A ata da reunião do Comitê Federal de Mercado Aberto (FOMC) realizada entre 16 e 17 de junho mostrou divisão equilibrada entre um grupo de autoridades em grande parte satisfeito em manter os juros nos níveis atuais e outro que considera o aumento dos custos de empréstimos como o caminho adequado.

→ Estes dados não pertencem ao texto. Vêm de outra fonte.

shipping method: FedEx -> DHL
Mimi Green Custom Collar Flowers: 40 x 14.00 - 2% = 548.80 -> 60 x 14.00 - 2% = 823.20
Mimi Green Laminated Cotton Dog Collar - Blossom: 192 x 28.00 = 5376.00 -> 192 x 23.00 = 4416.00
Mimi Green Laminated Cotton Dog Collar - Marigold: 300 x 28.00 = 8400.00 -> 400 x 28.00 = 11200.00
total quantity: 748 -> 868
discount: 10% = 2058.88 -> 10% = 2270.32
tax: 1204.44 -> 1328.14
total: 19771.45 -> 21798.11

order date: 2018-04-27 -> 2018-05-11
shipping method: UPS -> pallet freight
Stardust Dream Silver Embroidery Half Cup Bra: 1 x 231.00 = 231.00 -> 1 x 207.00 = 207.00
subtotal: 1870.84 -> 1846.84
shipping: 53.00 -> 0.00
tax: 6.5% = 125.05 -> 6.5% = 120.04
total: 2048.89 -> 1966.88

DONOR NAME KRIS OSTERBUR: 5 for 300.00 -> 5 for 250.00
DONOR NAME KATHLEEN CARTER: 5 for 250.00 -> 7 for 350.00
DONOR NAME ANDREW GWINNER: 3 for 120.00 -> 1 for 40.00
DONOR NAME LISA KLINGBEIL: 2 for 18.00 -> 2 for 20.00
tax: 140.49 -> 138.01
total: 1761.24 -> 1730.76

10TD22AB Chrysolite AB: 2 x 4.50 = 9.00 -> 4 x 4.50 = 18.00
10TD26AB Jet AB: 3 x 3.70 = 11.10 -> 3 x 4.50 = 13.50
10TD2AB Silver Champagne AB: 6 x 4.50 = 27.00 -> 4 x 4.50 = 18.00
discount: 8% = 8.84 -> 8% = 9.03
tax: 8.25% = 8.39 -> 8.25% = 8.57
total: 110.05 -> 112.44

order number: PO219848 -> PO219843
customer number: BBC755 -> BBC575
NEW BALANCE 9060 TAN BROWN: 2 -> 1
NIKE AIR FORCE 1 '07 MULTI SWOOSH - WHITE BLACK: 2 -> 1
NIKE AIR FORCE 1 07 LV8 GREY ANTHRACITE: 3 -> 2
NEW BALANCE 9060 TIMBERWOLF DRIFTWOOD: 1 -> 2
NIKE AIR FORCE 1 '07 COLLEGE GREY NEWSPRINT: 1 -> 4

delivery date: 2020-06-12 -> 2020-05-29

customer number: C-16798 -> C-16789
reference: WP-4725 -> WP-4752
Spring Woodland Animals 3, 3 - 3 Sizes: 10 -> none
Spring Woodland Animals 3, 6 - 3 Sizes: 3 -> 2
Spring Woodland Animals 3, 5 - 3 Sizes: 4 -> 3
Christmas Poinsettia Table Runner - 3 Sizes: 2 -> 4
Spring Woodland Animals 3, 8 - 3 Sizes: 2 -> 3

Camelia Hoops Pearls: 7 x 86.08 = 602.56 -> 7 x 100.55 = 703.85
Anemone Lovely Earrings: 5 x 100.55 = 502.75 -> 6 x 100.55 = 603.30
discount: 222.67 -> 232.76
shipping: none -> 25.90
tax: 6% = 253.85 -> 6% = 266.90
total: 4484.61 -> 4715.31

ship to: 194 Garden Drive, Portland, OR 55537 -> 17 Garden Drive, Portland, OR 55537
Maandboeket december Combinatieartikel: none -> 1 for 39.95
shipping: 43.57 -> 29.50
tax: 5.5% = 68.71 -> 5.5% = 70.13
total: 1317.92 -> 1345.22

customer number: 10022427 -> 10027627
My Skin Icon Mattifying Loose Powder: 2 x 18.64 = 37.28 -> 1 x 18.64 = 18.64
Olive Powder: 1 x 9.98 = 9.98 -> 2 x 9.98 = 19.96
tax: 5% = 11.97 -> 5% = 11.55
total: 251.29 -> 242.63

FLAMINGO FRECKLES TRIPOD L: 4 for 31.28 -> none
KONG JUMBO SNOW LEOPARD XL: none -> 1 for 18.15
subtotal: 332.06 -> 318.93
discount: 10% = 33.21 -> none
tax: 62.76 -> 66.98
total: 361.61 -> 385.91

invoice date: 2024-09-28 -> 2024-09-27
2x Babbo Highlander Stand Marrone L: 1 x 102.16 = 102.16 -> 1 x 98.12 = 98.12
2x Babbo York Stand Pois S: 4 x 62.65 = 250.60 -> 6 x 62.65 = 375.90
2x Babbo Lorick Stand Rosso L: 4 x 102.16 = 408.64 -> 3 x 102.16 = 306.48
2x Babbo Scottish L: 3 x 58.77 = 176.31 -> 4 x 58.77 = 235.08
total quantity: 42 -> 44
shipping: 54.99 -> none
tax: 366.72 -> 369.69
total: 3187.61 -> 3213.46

O ponto central da ata, divulgada na quarta-feira (8), girou em torno de uma discussão sobre cenários e possíveis respostas de política monetária, sendo que a mais clara delas pareceu ser que, em um cenário adverso de inflação persistente e em expansão, a maioria dos dirigentes do Fed estaria pronta para responder com taxas mais altas, enquanto que, em um cenário favorável de queda da inflação, a maioria deles ficaria satisfeita em manter as taxas estáveis ou, eventualmente, reduzi-las.
"Eu realmente acho que (a ata) mostrou a riqueza desses cenários", disse o presidente do Fed de Nova York, John Williams, na quinta-feira (9), durante uma conferência em seu banco regional do Fed.